WORK INSTRUCTIONS: Beginning with the first line, please return the entries exactly through the line that contains "text-decoration: underline ->", and leave out all later lines.
----- DATA SHOWN
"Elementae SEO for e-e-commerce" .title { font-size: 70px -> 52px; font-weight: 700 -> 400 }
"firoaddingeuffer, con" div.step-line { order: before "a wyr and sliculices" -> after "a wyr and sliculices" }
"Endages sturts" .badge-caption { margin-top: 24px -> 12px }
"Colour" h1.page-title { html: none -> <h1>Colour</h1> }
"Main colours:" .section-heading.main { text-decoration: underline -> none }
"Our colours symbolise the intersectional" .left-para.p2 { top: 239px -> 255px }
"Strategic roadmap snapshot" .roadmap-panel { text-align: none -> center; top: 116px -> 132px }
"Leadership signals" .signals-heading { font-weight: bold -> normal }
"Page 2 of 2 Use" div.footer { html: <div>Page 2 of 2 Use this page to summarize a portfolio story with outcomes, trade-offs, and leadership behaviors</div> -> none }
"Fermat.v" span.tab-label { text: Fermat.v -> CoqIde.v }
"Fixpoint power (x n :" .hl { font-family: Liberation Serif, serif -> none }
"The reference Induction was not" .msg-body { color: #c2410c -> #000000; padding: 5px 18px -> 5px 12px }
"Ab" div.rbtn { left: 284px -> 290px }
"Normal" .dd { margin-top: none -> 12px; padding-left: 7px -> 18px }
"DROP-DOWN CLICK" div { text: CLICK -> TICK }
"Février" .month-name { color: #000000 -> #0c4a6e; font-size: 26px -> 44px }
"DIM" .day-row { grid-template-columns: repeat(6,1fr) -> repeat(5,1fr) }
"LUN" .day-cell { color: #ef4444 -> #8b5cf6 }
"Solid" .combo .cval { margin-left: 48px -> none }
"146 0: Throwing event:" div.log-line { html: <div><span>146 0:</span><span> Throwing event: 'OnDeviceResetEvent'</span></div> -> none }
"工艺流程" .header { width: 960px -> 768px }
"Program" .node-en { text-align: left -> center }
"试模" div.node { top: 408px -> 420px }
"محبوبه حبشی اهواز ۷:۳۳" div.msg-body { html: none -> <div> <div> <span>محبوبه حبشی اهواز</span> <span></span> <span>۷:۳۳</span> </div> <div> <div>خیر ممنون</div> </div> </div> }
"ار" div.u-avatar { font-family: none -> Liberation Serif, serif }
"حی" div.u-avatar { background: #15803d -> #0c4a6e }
----------
ANSWER TO THIS PROBLEM:
"Elementae SEO for e-e-commerce" .title { font-size: 70px -> 52px; font-weight: 700 -> 400 }
"firoaddingeuffer, con" div.step-line { order: before "a wyr and sliculices" -> after "a wyr and sliculices" }
"Endages sturts" .badge-caption { margin-top: 24px -> 12px }
"Colour" h1.page-title { html: none -> <h1>Colour</h1> }
"Main colours:" .section-heading.main { text-decoration: underline -> none }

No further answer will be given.